There is always a trade off between the amount of air being moved in CFM (cubic feet/minute) and the amount of noise in dB (decibel). So a little homework is needed.


----------



## Tristar504 (Jun 20, 2007)

Bill_Bright said:


> Sound good, but before spending money, make sure you need additional cooling. Have you monitored your temps? I use and recommend Core Temp to monitor CPU temps in real time. Remember, cooler does NOT automatically mean better. Providing proper cooling is absolutely essential - no question about that! But as long as your temps remain comfortably within the normal operating temperature range, that's just fine. That is, all 35°C gets you over 55°C is bragging rights. The 35°C CPU will not perform better, be more stable, or have a longer life expectancy than the 55°C CPU.
> 
> I for one, really hate fan noise. So for me, if I needed additional case cooling, I would look to replace my current case fans with better ones. 140mm fans, as a general rule, are able to move more air while spinning at a lower RPM (thus more quietly) than 120mm case fans. Better fans will have better bearings that produce less noise and vibrations. And better fans have better designed blades that scoop up and push more air.
> 
> There is always a trade off between the amount of air being moved in CFM (cubic feet/minute) and the amount of noise in dB (decibel). So a little homework is needed.

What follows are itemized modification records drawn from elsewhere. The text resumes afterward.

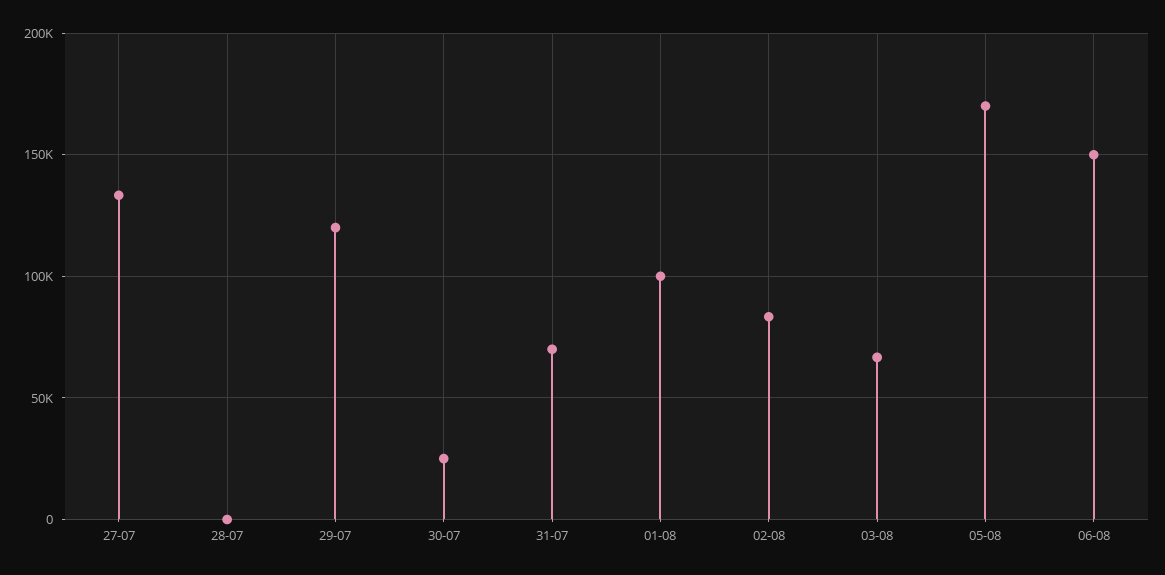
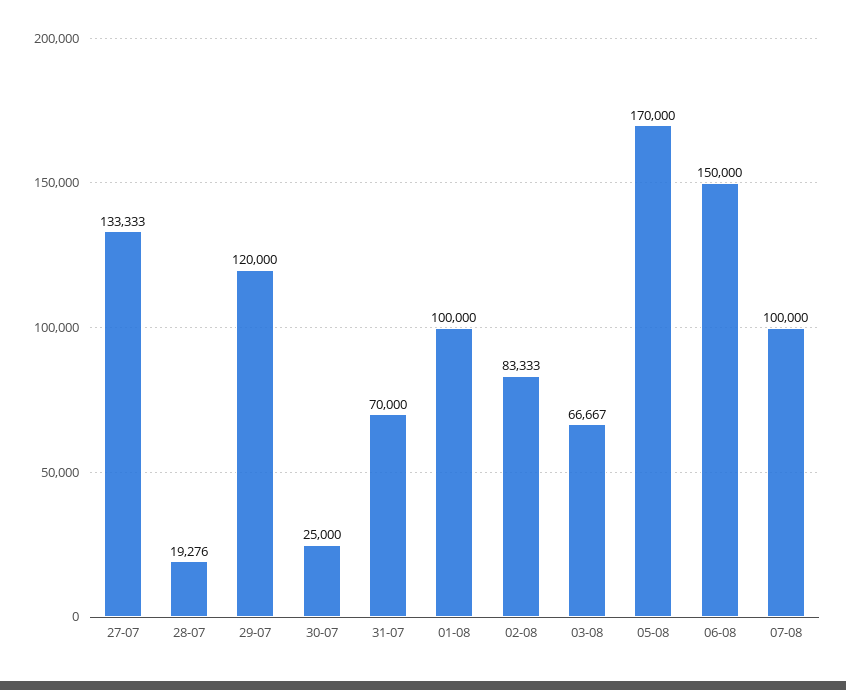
28-07: 0 -> 19276
07-08: none -> 100000

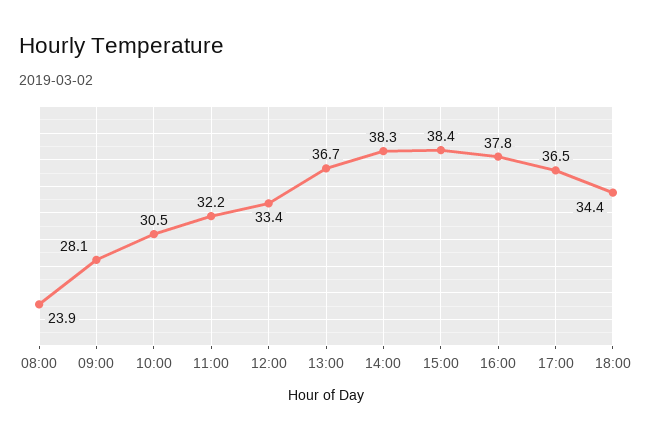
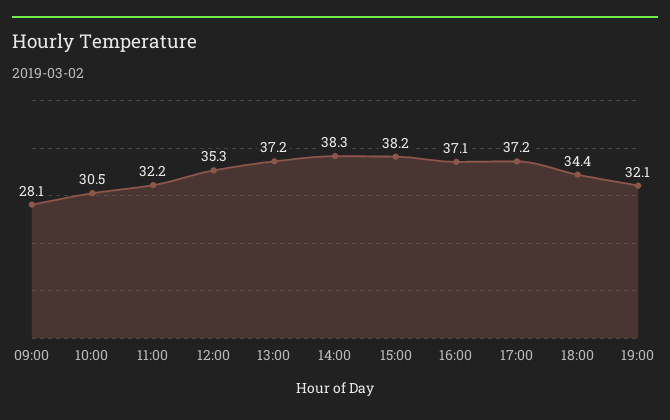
08:00: 23.9 -> none
12:00: 33.4 -> 35.3
13:00: 36.7 -> 37.2
15:00: 38.4 -> 38.2
16:00: 37.8 -> 37.1
17:00: 36.5 -> 37.2
19:00: none -> 32.1

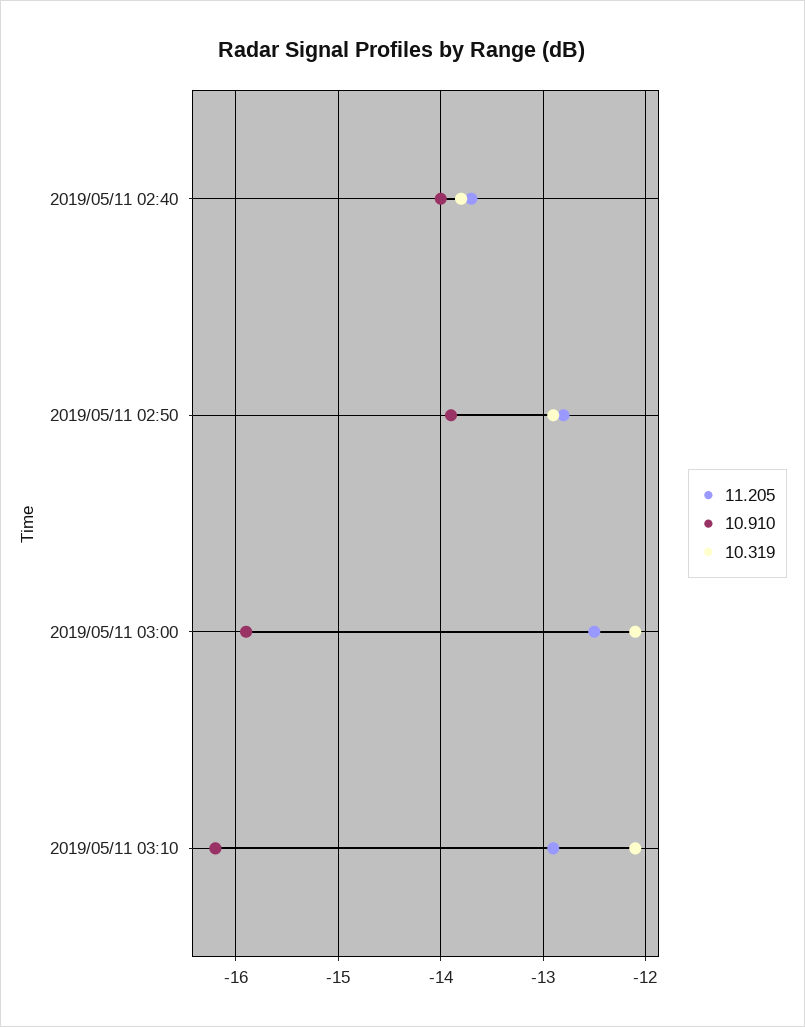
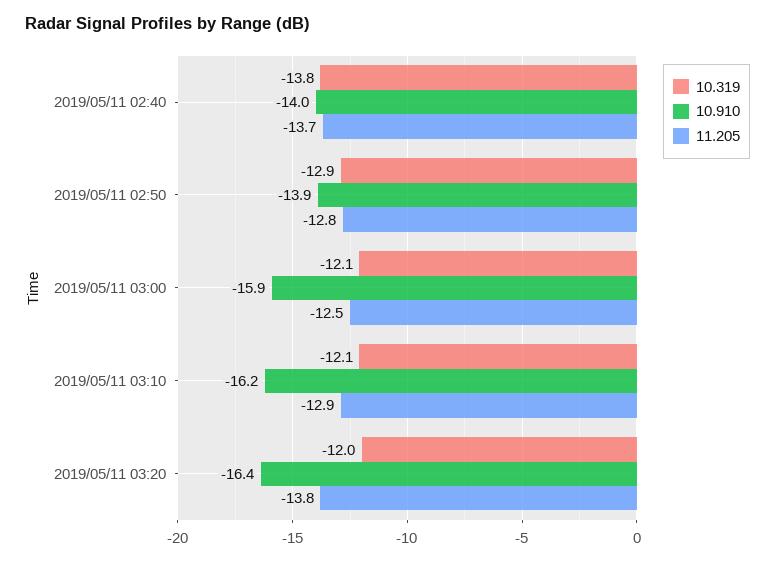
10.319, 2019/05/11 03:20: none -> -12
10.910, 2019/05/11 03:20: none -> -16.4
11.205, 2019/05/11 03:20: none -> -13.8

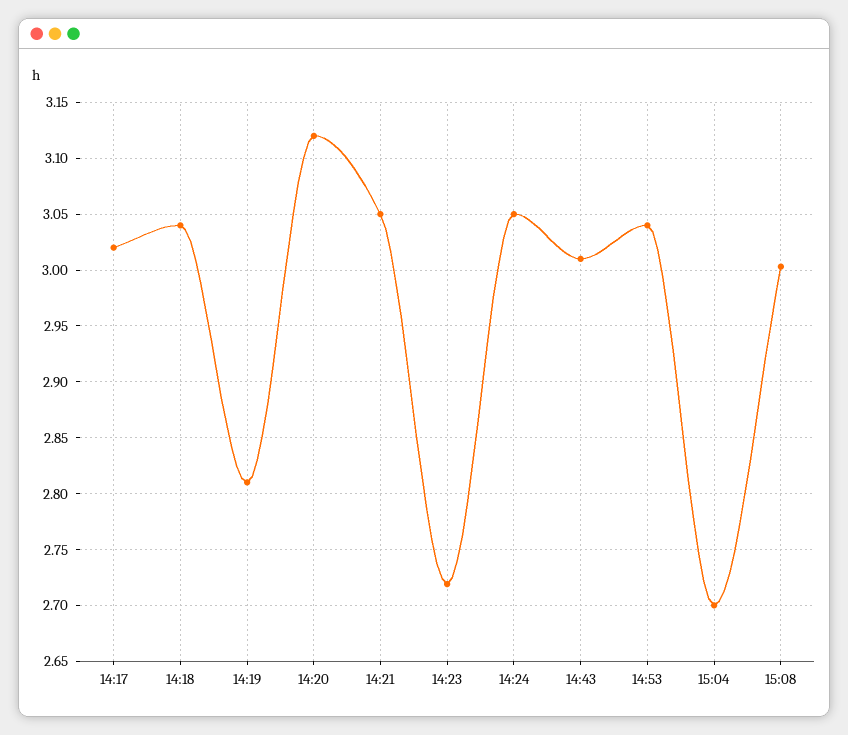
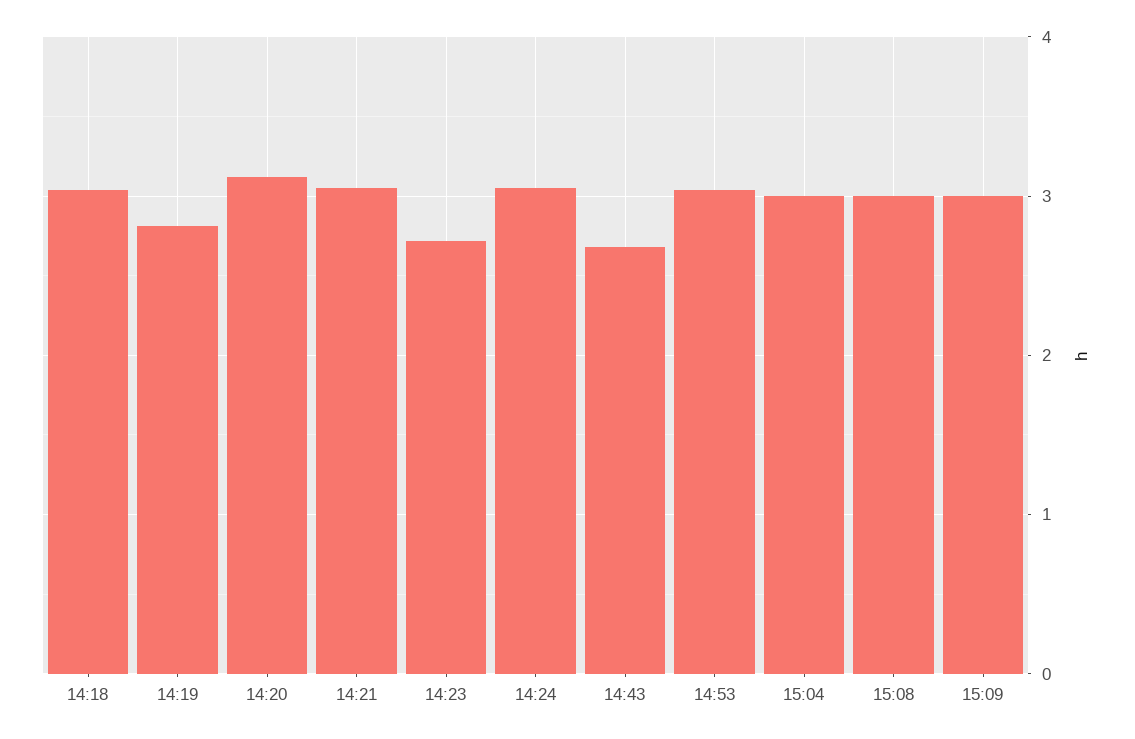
14:17: 3.02 -> none
14:43: 3.01 -> 2.7
15:04: 2.7 -> 3
15:09: none -> 3

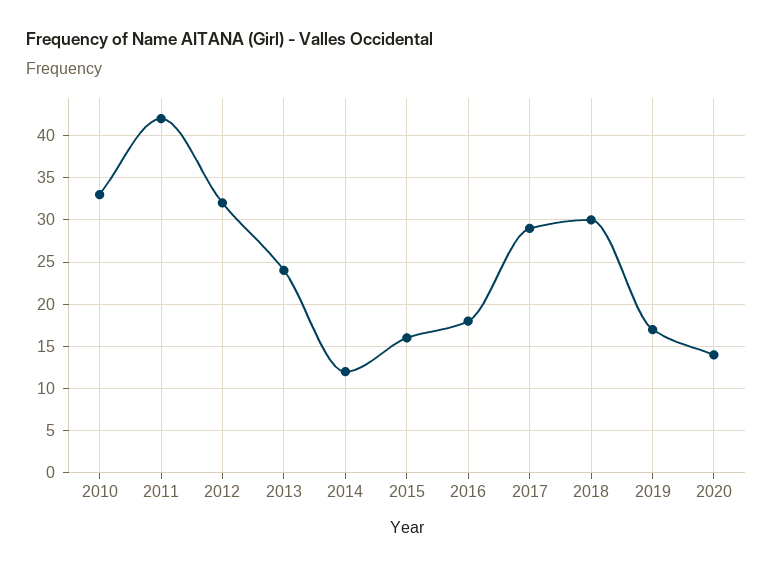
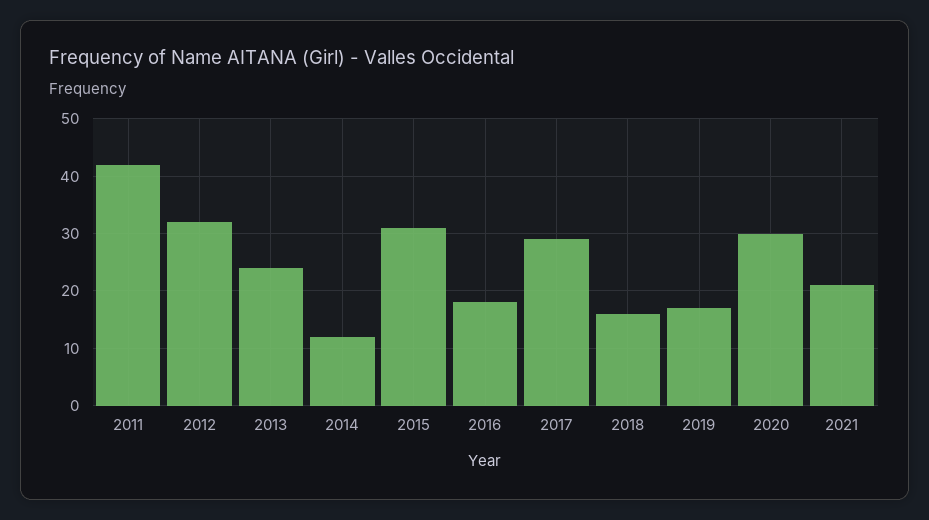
2010: 33 -> none
2015: 16 -> 30
2018: 30 -> 15
2020: 14 -> 30
2021: none -> 20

Thanks for the information. I use a monitor. It's afterburner. I'll be uploading a screen shot of last night a little later on.


----------



## Tristar504 (Jun 20, 2007)

These are the temps. This is right after a match on COD BOCW. They ran similar during gameplay. I do however have another question: is the memory usage high? If so, how would this affect game play?


----------



## Bill_Bright (Dec 17, 2004)

"Right after a match" really does not say much because temps can rapidly drop within a few clock cycles after demands drop. But still 79°C is higher than I like. 

High memory usage does not automatically suggest a problem. In fact, it can be a good thing. See: Why It’s Good That Your Computer’s RAM Is Full (howtogeek.com)


----------